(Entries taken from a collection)
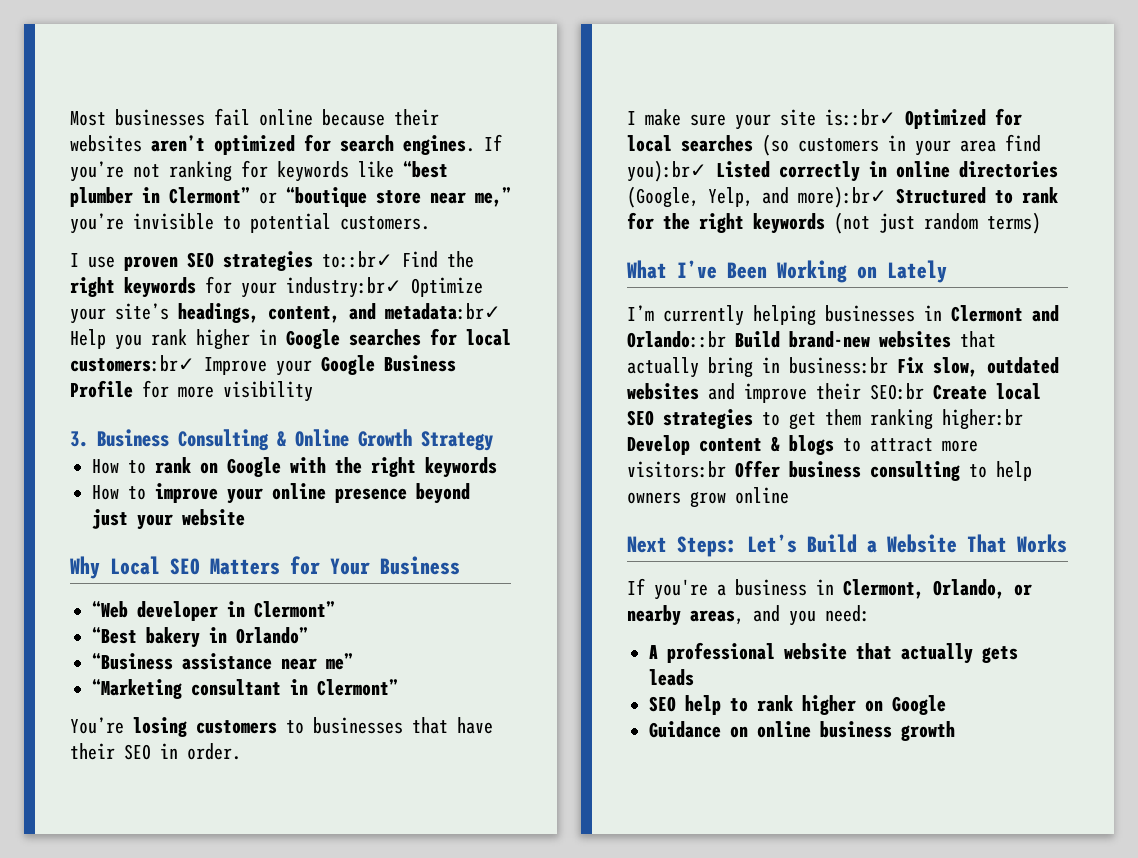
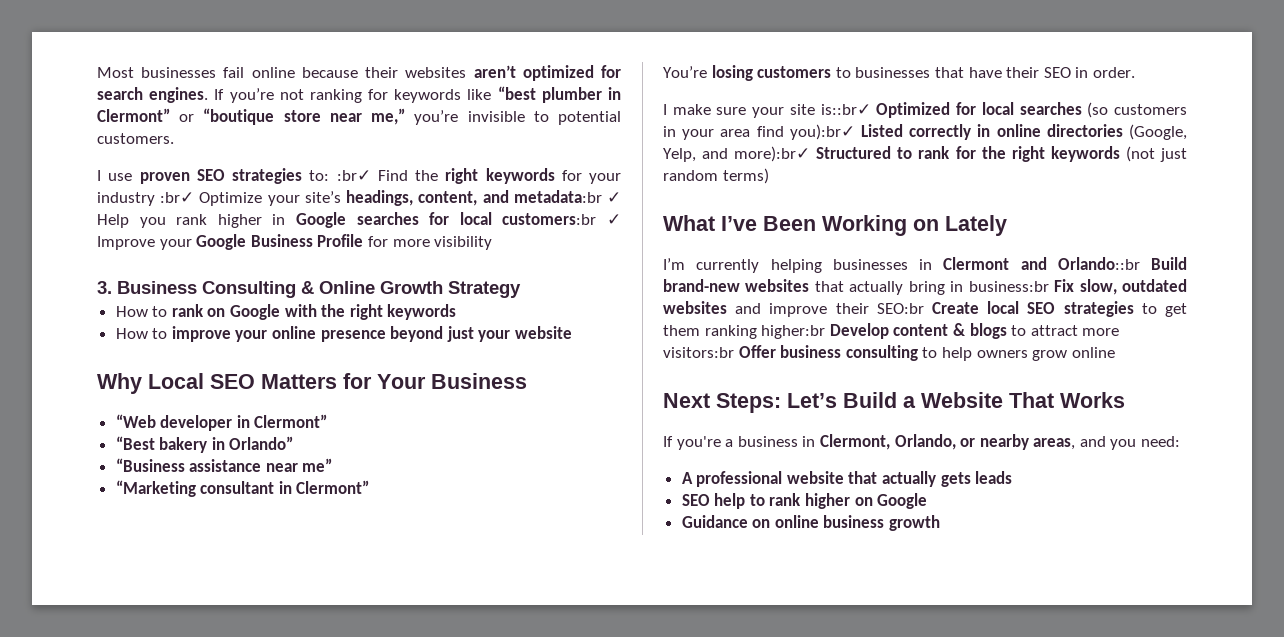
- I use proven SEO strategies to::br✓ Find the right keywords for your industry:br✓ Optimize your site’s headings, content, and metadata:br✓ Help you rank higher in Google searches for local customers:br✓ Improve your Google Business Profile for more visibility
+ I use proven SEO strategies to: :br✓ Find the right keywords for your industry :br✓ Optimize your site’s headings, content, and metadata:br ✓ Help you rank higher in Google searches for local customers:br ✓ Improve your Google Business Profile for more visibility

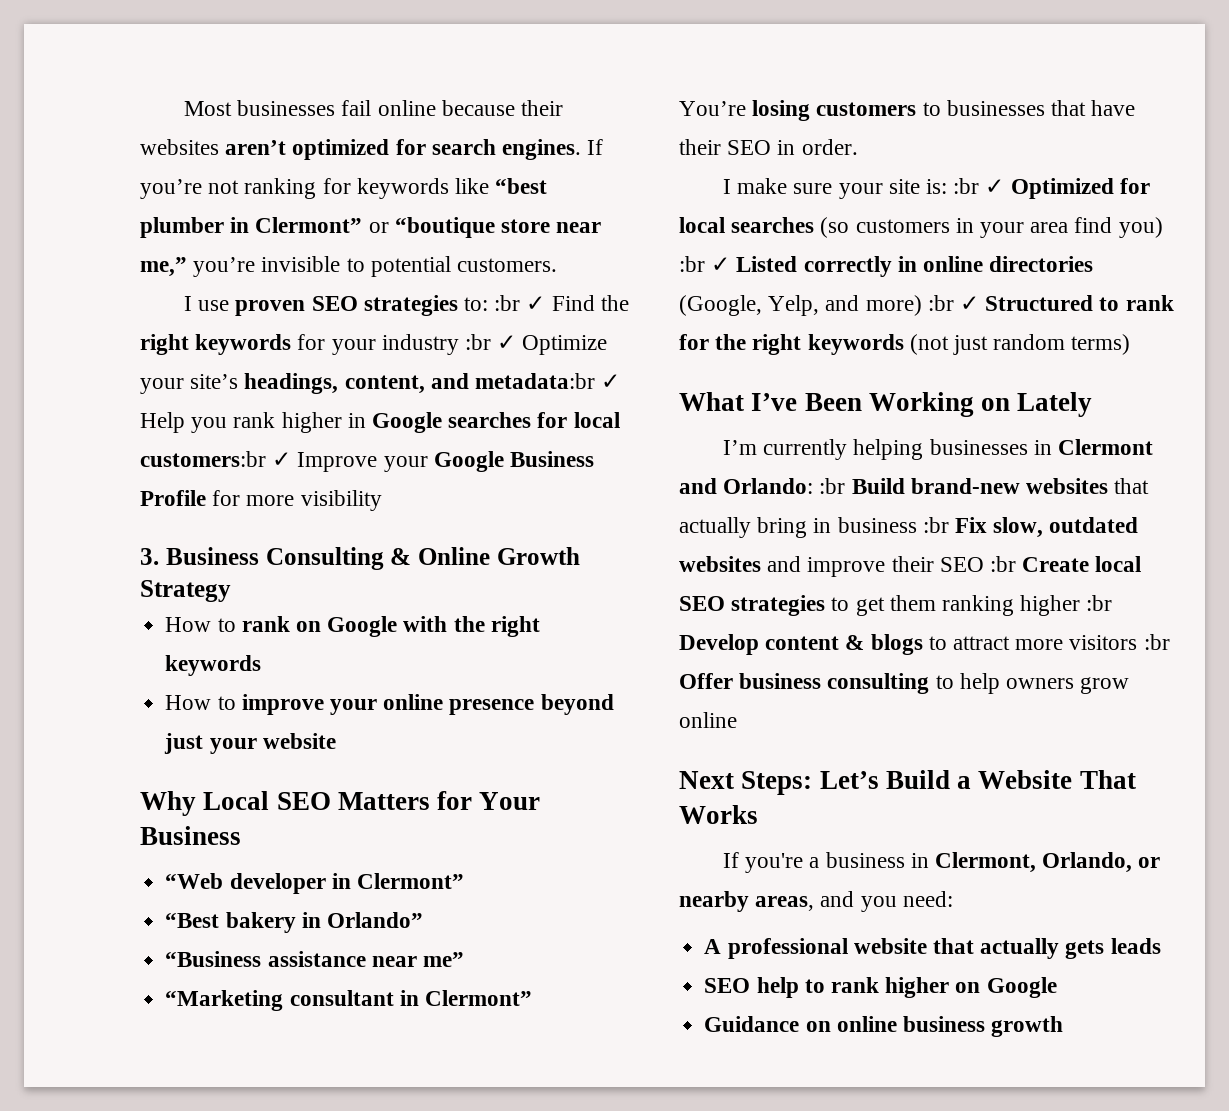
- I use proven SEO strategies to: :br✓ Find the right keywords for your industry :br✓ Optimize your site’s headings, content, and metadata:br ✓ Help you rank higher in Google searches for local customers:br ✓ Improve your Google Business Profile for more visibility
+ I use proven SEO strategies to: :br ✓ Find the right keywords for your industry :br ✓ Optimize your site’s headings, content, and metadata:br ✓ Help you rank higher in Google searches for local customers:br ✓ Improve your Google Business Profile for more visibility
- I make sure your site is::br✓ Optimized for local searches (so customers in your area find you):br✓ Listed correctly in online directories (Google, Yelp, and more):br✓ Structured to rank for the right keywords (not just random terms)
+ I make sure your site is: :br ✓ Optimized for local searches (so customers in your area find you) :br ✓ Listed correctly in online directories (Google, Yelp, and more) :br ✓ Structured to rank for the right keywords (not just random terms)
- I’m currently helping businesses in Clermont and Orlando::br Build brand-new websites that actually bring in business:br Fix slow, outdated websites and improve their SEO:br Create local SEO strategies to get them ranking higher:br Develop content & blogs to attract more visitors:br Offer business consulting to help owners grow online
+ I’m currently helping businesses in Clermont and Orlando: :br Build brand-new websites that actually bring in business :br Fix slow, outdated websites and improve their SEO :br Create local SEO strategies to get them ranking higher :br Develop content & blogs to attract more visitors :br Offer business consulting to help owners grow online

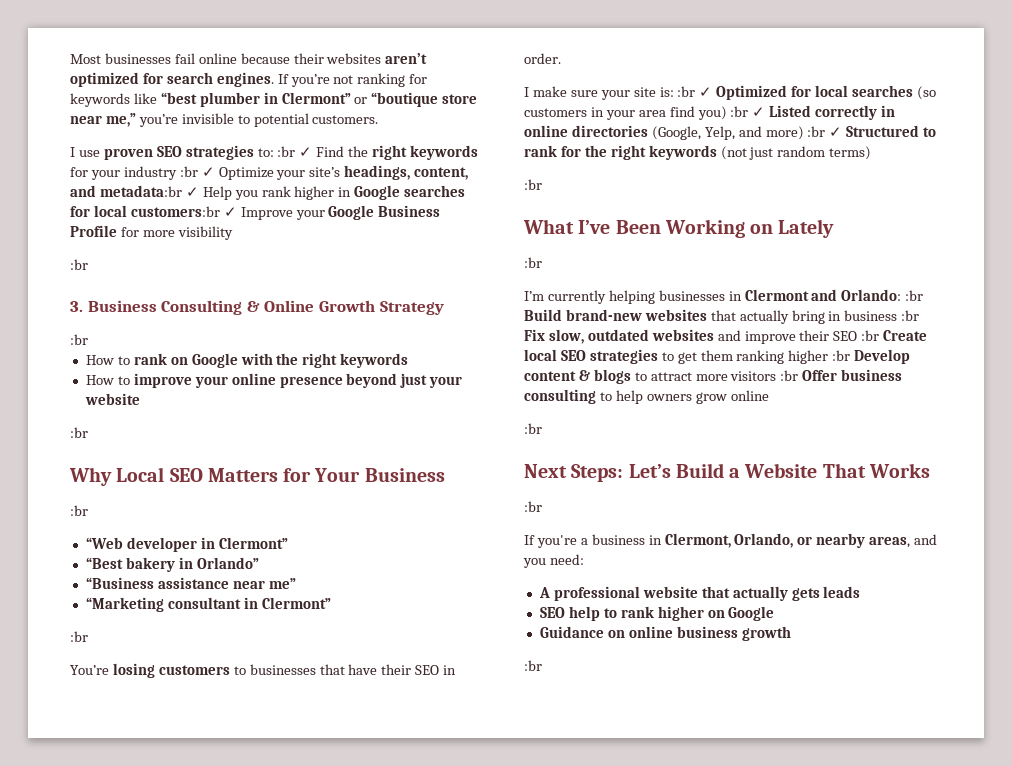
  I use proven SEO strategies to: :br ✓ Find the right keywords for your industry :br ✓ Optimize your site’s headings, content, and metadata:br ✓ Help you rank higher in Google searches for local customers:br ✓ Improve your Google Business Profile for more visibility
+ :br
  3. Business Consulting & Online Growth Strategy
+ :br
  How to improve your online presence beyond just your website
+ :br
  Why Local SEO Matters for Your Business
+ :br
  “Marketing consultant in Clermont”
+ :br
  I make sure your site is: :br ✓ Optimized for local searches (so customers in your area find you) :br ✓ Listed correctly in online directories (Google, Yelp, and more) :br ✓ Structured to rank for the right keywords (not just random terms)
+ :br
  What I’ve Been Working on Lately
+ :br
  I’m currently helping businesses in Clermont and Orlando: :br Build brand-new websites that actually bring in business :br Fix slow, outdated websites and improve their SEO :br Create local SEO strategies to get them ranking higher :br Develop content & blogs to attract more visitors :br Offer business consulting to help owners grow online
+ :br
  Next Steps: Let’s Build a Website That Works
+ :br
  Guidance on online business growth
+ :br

◆ WORK REQUIRED:
Since the copy should hold text only, set down each record exactly and leave the pictures out.

◆ RESPONSE TO THE TASK:
- I use proven SEO strategies to::br✓ Find the right keywords for your industry:br✓ Optimize your site’s headings, content, and metadata:br✓ Help you rank higher in Google searches for local customers:br✓ Improve your Google Business Profile for more visibility
+ I use proven SEO strategies to: :br✓ Find the right keywords for your industry :br✓ Optimize your site’s headings, content, and metadata:br ✓ Help you rank higher in Google searches for local customers:br ✓ Improve your Google Business Profile for more visibility

- I use proven SEO strategies to: :br✓ Find the right keywords for your industry :br✓ Optimize your site’s headings, content, and metadata:br ✓ Help you rank higher in Google searches for local customers:br ✓ Improve your Google Business Profile for more visibility
+ I use proven SEO strategies to: :br ✓ Find the right keywords for your industry :br ✓ Optimize your site’s headings, content, and metadata:br ✓ Help you rank higher in Google searches for local customers:br ✓ Improve your Google Business Profile for more visibility
- I make sure your site is::br✓ Optimized for local searches (so customers in your area find you):br✓ Listed correctly in online directories (Google, Yelp, and more):br✓ Structured to rank for the right keywords (not just random terms)
+ I make sure your site is: :br ✓ Optimized for local searches (so customers in your area find you) :br ✓ Listed correctly in online directories (Google, Yelp, and more) :br ✓ Structured to rank for the right keywords (not just random terms)
- I’m currently helping businesses in Clermont and Orlando::br Build brand-new websites that actually bring in business:br Fix slow, outdated websites and improve their SEO:br Create local SEO strategies to get them ranking higher:br Develop content & blogs to attract more visitors:br Offer business consulting to help owners grow online
+ I’m currently helping businesses in Clermont and Orlando: :br Build brand-new websites that actually bring in business :br Fix slow, outdated websites and improve their SEO :br Create local SEO strategies to get them ranking higher :br Develop content & blogs to attract more visitors :br Offer business consulting to help owners grow online

  I use proven SEO strategies to: :br ✓ Find the right keywords for your industry :br ✓ Optimize your site’s headings, content, and metadata:br ✓ Help you rank higher in Google searches for local customers:br ✓ Improve your Google Business Profile for more visibility
+ :br
  3. Business Consulting & Online Growth Strategy
+ :br
  How to improve your online presence beyond just your website
+ :br
  Why Local SEO Matters for Your Business
+ :br
  “Marketing consultant in Clermont”
+ :br
  I make sure your site is: :br ✓ Optimized for local searches (so customers in your area find you) :br ✓ Listed correctly in online directories (Google, Yelp, and more) :br ✓ Structured to rank for the right keywords (not just random terms)
+ :br
  What I’ve Been Working on Lately
+ :br
  I’m currently helping businesses in Clermont and Orlando: :br Build brand-new websites that actually bring in business :br Fix slow, outdated websites and improve their SEO :br Create local SEO strategies to get them ranking higher :br Develop content & blogs to attract more visitors :br Offer business consulting to help owners grow online
+ :br
  Next Steps: Let’s Build a Website That Works
+ :br
  Guidance on online business growth
+ :br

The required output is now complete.